(INFORMATION PROVIDED)
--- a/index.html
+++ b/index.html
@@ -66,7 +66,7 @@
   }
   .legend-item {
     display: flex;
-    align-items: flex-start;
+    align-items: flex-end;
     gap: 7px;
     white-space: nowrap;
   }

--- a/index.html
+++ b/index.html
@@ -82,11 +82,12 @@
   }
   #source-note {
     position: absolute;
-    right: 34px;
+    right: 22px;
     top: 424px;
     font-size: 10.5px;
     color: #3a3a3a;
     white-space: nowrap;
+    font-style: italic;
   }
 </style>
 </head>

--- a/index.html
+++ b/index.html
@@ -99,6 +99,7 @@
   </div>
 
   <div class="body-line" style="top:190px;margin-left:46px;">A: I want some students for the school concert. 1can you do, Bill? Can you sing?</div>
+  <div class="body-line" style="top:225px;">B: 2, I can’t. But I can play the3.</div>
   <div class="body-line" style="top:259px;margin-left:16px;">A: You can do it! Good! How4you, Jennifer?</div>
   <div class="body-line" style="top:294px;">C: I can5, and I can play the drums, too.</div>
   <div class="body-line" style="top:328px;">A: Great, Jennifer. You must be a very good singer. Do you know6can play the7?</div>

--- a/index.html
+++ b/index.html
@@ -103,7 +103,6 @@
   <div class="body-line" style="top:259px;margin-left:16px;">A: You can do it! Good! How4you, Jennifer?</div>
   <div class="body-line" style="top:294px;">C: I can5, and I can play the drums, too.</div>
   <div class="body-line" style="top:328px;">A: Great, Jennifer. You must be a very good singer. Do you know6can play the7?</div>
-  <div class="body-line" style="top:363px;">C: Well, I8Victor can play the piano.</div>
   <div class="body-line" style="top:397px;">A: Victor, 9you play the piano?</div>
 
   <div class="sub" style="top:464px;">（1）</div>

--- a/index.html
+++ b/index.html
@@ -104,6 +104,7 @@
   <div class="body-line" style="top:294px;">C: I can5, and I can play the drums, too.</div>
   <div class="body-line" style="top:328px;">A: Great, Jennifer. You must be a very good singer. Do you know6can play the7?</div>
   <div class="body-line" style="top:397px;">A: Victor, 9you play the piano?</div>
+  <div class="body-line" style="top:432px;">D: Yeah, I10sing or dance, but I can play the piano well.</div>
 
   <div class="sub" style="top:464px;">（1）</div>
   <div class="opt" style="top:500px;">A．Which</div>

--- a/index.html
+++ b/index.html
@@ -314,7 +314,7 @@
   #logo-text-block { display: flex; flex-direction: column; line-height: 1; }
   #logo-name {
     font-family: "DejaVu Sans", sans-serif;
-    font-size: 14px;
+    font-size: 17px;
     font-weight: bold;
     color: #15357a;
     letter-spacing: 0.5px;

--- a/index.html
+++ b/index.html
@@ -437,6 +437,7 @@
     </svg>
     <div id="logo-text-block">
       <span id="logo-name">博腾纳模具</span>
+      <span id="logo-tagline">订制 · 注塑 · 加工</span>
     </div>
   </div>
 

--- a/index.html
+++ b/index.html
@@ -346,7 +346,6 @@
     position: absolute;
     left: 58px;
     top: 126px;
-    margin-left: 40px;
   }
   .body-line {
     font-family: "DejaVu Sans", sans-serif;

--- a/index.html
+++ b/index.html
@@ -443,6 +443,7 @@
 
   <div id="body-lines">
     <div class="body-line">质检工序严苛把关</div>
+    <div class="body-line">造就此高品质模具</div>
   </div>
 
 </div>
(End INFORMATION PROVIDED)
Please tally the lines of the entries that hold "font" and give only the resulting number.

7